I camped there, slept through a torrential downpour and awoke to find a man skinning a still-warm deer he killed with a musket that morning. He gave me a few pounds of shoulder and I cooked it over an oak fire, ate it less than six hours after the buck had run through the saw palmetto and wiregrass of the pine flatlands.

Before that, I took the Chipola Cut, a winding passage through houses on one side and Chipola Island backwater on the other. I hung out with the boys at the Sportsman’s Lodge, aka The Front Porch, or Phillip Gaskin’s. They drink beer at the bait and tackle shop in the evenings and they talk stories and trash. I listened and ate a ribeye, then put my tent up out back.

Woke in the dark to get into the Dead Lakes before dawn. Their black, glassy water hit land a few feet from my tent behind the store so I threw Morpheus in right there. We glided out into the open water, past towers of cypress snags, dead and stone gray like skeletons or ancient, carved statues. The branches and fine needles of the living cypress fanned out against the brightening sky and then the Dead Lakes lit up and all was black water, blue sky, and pale, twisted tree.

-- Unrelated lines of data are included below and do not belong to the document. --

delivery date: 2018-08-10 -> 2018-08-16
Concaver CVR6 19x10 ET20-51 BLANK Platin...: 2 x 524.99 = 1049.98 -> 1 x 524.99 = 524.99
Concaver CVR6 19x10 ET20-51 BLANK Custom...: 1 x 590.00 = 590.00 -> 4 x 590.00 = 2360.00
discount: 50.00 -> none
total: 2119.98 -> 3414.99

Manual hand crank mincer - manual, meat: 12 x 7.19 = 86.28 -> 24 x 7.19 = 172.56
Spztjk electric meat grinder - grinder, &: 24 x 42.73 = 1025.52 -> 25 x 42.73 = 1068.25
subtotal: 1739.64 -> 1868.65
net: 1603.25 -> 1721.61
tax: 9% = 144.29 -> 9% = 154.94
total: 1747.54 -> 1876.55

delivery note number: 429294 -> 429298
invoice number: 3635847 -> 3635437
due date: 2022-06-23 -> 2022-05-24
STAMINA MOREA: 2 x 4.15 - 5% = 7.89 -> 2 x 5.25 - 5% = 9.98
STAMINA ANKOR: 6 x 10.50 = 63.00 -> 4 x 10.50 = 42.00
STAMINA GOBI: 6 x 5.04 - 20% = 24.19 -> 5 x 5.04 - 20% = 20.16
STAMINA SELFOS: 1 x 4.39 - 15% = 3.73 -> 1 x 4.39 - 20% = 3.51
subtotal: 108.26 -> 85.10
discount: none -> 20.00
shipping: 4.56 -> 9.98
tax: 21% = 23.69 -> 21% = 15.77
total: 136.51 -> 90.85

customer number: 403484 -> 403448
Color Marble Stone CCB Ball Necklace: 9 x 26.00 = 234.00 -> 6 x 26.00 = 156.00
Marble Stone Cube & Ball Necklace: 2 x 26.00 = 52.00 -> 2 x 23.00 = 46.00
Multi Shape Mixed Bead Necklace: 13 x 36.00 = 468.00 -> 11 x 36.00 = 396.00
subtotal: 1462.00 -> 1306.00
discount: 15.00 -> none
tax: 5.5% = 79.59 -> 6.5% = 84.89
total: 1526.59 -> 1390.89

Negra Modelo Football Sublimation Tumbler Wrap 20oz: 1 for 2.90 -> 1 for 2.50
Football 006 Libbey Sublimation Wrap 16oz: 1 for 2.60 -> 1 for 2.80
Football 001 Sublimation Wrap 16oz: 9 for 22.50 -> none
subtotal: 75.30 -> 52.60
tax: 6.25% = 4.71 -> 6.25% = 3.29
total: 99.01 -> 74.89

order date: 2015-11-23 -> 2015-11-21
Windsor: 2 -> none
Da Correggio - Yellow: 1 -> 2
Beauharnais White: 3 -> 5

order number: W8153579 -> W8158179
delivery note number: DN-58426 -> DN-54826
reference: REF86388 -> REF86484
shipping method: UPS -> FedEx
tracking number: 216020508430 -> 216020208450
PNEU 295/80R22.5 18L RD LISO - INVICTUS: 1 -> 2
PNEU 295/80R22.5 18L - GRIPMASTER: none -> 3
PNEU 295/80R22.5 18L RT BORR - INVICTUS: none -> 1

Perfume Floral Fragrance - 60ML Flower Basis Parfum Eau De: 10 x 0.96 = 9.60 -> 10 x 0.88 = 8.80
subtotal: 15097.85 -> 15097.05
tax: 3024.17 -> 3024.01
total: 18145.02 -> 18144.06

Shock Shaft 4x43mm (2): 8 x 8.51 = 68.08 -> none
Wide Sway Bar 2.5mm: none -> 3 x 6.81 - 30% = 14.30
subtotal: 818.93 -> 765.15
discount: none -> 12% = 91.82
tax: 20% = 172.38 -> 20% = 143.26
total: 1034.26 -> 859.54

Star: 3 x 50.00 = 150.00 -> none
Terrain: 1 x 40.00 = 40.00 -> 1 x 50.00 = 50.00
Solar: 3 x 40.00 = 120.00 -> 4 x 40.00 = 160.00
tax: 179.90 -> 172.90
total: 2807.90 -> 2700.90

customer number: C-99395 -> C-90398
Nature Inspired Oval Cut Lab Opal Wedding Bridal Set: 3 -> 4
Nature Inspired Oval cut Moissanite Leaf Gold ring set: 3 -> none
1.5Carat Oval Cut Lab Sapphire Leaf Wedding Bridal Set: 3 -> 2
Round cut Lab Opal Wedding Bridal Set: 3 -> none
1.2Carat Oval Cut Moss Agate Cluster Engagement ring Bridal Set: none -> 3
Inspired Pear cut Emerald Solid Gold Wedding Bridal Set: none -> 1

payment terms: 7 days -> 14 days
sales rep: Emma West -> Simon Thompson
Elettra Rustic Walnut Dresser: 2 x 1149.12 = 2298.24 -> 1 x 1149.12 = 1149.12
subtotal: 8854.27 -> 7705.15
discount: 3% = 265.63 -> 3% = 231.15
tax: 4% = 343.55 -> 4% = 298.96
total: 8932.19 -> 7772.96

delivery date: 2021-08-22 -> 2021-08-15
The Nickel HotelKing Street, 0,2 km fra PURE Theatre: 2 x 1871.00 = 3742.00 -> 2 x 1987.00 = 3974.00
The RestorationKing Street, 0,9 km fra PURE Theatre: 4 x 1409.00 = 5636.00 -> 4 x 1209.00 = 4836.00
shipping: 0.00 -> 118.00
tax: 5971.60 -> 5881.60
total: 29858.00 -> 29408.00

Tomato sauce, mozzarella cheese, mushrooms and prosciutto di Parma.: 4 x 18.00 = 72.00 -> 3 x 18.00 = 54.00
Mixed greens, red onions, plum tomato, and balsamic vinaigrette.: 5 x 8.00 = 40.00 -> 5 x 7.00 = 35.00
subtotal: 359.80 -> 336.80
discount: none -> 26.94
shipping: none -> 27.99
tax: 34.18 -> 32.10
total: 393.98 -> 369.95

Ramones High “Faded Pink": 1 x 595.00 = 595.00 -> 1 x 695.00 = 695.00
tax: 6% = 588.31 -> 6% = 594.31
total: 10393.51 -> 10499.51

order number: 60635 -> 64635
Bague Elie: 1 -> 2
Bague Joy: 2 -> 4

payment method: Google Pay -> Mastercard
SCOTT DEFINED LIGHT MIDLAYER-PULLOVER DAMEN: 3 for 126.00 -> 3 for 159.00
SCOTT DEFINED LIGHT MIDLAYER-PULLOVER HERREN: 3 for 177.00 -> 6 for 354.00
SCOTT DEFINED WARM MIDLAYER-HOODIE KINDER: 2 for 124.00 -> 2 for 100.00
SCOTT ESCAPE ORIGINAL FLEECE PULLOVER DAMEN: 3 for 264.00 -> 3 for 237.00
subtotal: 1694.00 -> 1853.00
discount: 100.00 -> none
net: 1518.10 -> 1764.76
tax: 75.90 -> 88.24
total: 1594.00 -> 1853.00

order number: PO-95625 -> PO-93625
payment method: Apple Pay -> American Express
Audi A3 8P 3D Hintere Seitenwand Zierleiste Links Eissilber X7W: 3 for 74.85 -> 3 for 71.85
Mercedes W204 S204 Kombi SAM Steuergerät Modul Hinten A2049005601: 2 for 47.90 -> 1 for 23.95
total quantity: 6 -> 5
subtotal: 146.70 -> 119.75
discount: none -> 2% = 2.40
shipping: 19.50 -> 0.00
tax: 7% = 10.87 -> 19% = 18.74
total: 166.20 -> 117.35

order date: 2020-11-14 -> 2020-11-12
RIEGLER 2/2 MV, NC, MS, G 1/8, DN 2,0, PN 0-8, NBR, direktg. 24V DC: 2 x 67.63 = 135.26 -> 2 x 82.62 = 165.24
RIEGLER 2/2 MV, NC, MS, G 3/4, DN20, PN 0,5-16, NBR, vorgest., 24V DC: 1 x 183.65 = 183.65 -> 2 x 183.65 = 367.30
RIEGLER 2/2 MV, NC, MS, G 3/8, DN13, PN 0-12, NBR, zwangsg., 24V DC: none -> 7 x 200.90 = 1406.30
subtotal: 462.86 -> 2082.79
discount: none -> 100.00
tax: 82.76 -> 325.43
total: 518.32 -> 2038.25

Ben Lanier came by The Front Porch that night. Not to drink beer, just to see what the ole boys were up to. Ben is the third generation in the LL Lanier Tupelo Honey business out of Wewa. His descendants came from France and have been making the purest honey on earth from bees and tupelo trees since 1898. The next day Ben caught me just before I left and took me to one of his bee hives. Ben’s worried about his bees – mites and beetles are seriously threatening this year’s hives. He doesn’t know what he’ll do if he loses the bees. He knows only bee-keeping and he loves it, even if it breaks his back.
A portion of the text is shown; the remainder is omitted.